Organizziamovi, mobilitiamoco, combattiamo! Appuntamento di lotta lunedì 14 luglio alle 6:30 del mattino. Libertà per la Palestina. Invitiamo TUTTI gli abitanti del Pireo a partecipare, per chiarire che la società e i lavoratori non diventeranno complici di crimini di guerra.

Con saluti di lotta, Il Consiglio del Sindacato dei Lavoratori Portuali, ENEDEP.

Dal Brasile (ne parliamo più diffusamente nell’articolo di oggi sul Brasile)

In Brasile sindacati come Sindipetro-RJ “stanno sollevando la campagna “Nemmeno una goccia di petrolio Petrobras per Israele!”, denunciando la complicità dello Stato e delle aziende. Ispirati dall’azione diretta dei lavoratori portuali greci, che si sono rifiutati di portare armi in Israele, i lavoratori del petrolio brasiliani dimostrano l’unica vera via: la forza della nostra classe per bloccare la logistica dell’imperialismo.

Nessuna parola ha valore mentre scorre il sangue palestinese, alimentato dal nostro petrolio. Dobbiamo andare oltre le parole e chiedere azioni concrete.

La fine immediata di TUTTE le esportazioni di petrolio e carburante verso Israele, sia dirette che tramite multinazionali.

La rottura di tutti gli accordi commerciali, militari e tecnologici con lo Stato sionista.
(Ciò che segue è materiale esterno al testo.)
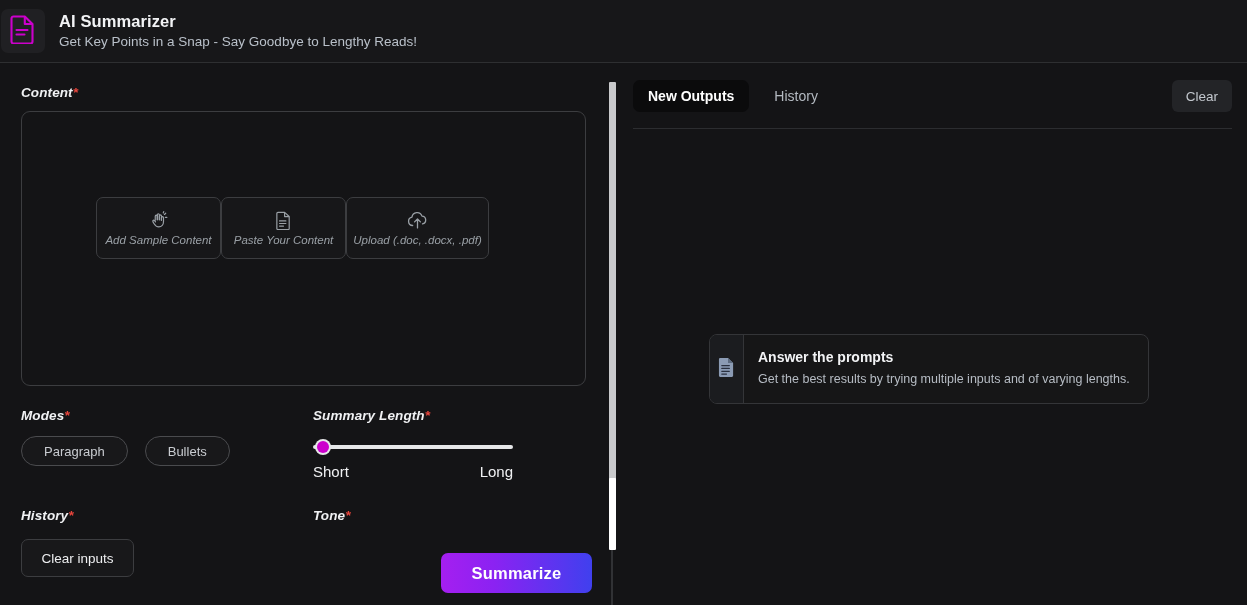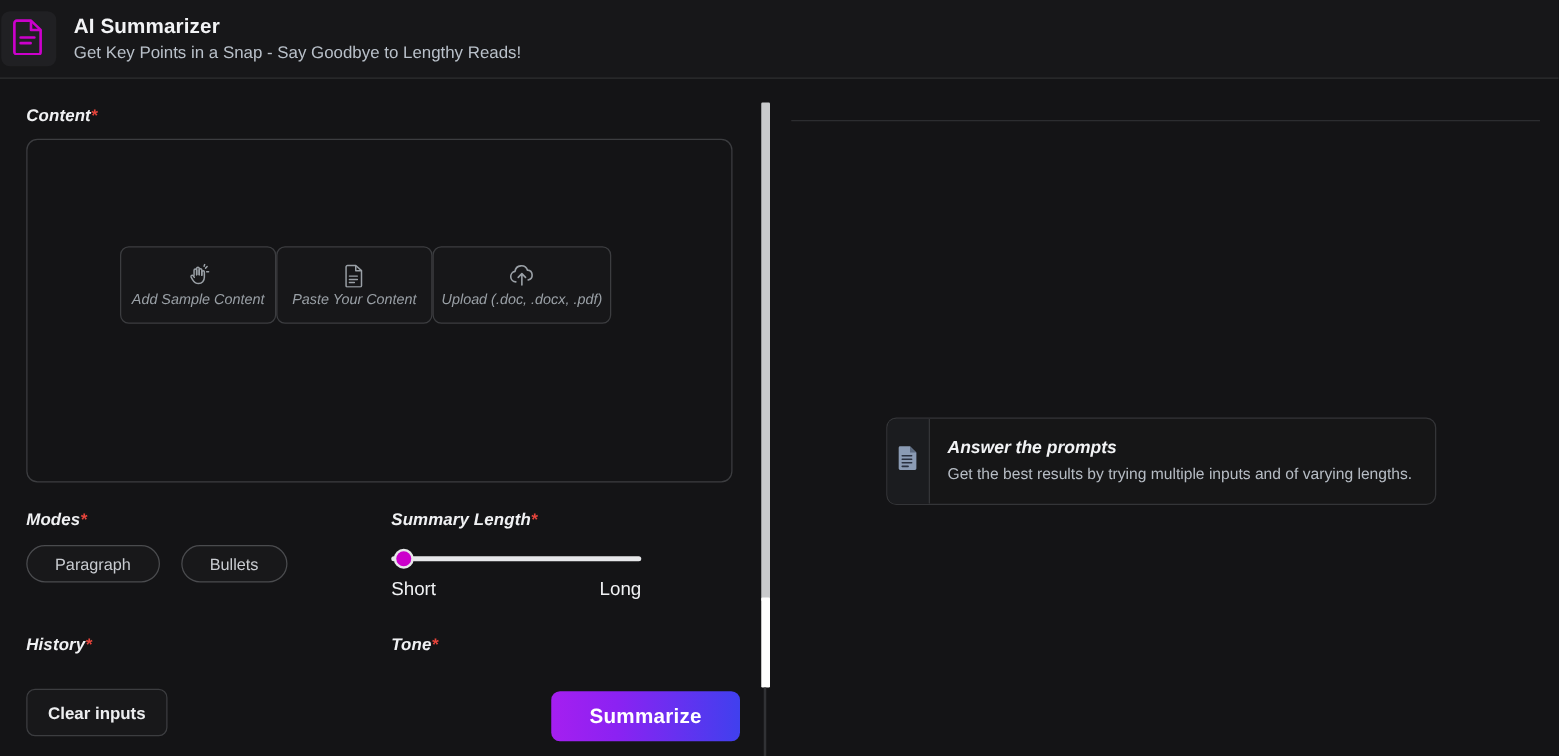--- a/index.html
+++ b/index.html
@@ -316,6 +316,15 @@
   </div>
 
   <div class="right-panel">
+    <div class="tabs-row">
+      <div class="tab-active">
+        <span>New Outputs</span>
+      </div>
+      <div class="tab-inactive">
+        <span>History</span>
+      </div>
+      <button class="clear-btn">Clear</button>
+    </div>
     <div class="tabs-divider"></div>
   </div>
 

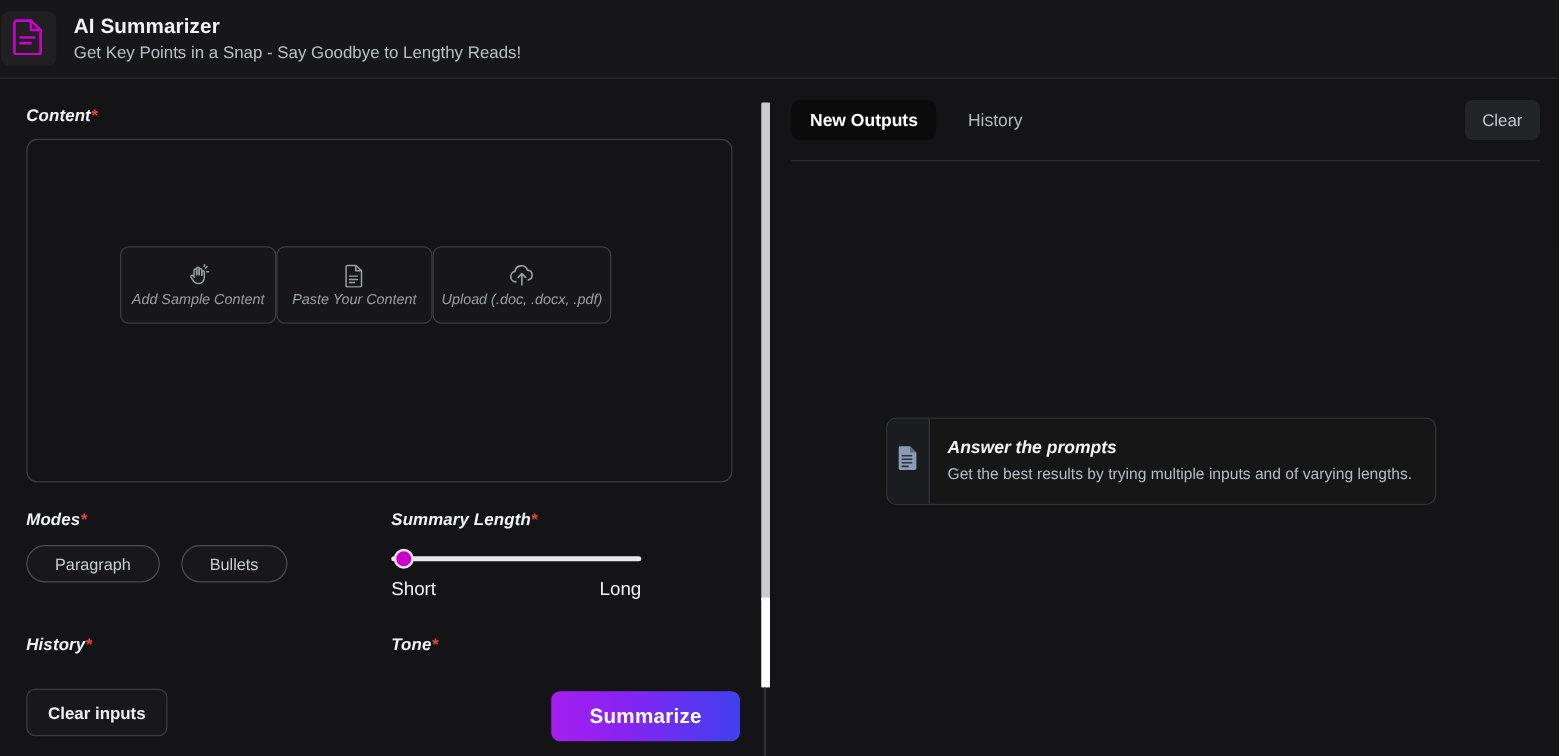--- a/index.html
+++ b/index.html
@@ -186,7 +186,7 @@
   }
   .hint-body { padding: 13px 0 0 14px; }
   .hint-title {
-    font-size: 14px; font-weight: bold; color: #f2f3f5; line-height: 18px; font-style: italic;
+    font-size: 14px; font-weight: bold; color: #f2f3f5; line-height: 18px;
   }
   .hint-sub {
     font-size: 12.5px; color: #b6bcc4; margin-top: 5px; line-height: 16px;

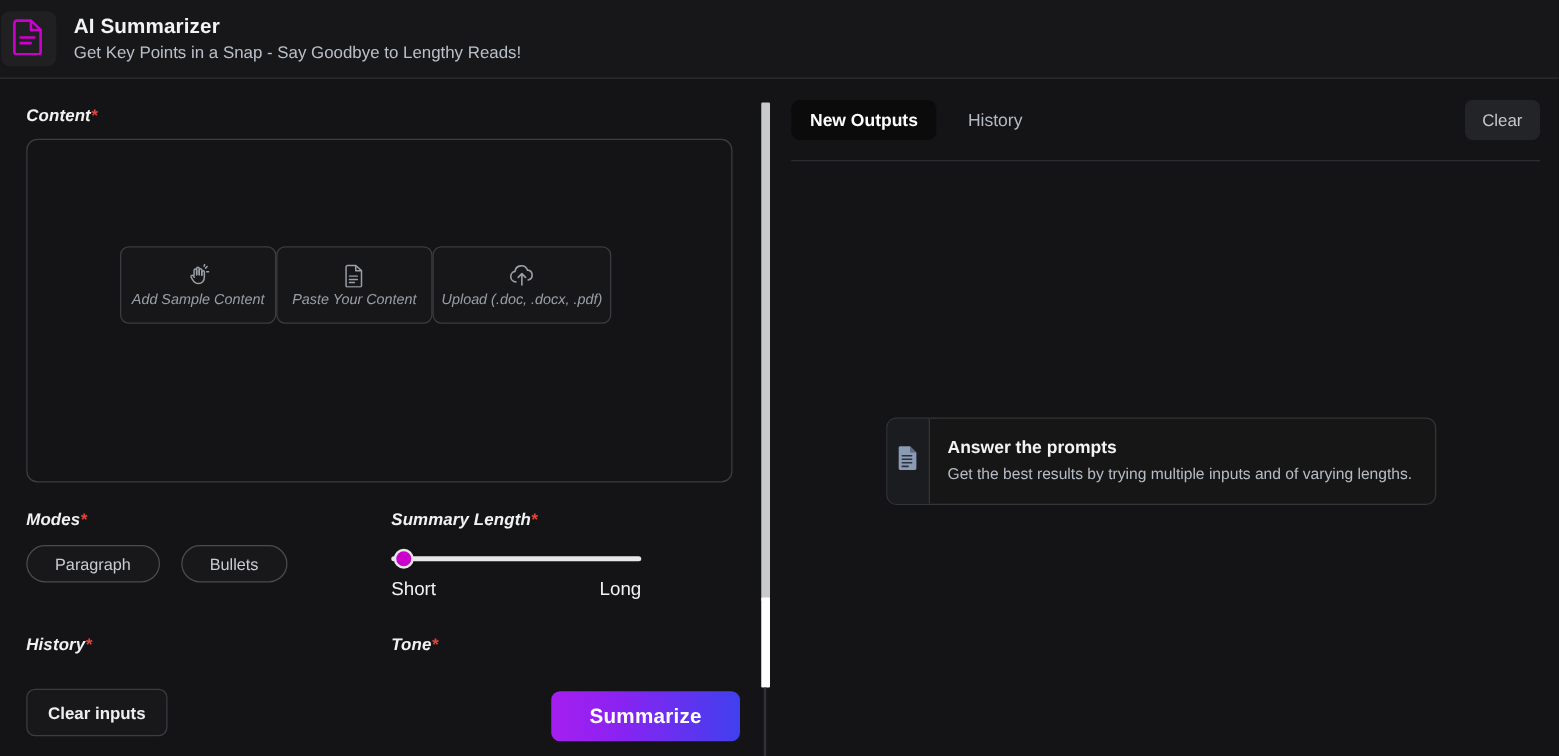--- a/index.html
+++ b/index.html
@@ -127,12 +127,11 @@
   .row3 { display: flex; margin-top: 28px; }
   .row3 .c1 { width: 292px; }
   .clear-inputs {
-    margin-top: 28px; width: 113px; height: 38px;
+    margin-top: 16px; width: 113px; height: 38px;
     border: 1px solid #3c3d40; border-radius: 7px;
     background: #18181a; color: #edeef0; font-size: 13.5px;
     display: flex; align-items: center; justify-content: center;
     cursor: pointer;
-    font-weight: bold;
   }
   .summarize-btn {
     position: absolute; left: 441px; top: 553px;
L’immediata cancellazione delle aste che cederanno la nostra sovranità energetica al capitale imperialista. Rinazionalizzazione al 100% della Petrobras sotto il controllo dei lavoratori, affinché la nostra energia sia al servizio del popolo, non della guerra e dei profitti di Wall Street.

La vera solidarietà significa interrompere il flusso che alimenta il genocidio. Non una sola goccia di più!” (da “Esquerda Diario”).

Dal Regno Unito

Eddie Dempsey, eletto di recente segretario del maggior sindacato dei trasporti britannico (il Sindacato Nazionale dei Lavoratori delle Ferrovie, Marittimi e dei Trasporti (RMT), ha espresso il suo sostegno al popolo palestinese il 14 luglio con queste parole:

“Il mio sindacato è solidale con il popolo palestinese… Dobbiamo porre fine al genocidio… Dobbiamo avere un’inchiesta sulla complicità del nostro governo nel compiere il più grande genocidio della storia moderna”.

L’approvazione da parte del suo uditorio di lavoratori è stata entusiastica (vedi video). Ora lo aspettiamo alla prova dei fatti, perché al momento non ci risulta nessuna azione contro le forniture di armi a Israele [l’unica azione di boicottaggio anti-guerra da parte di questo sindacato che ricordiamo è stata contro una petroliera russa all’inizio della guerra tra NATO e Russia in Ucraina – rispetto alla quale il TUC di cui il RMT fa parte è nettamente schierato pro Ucraina].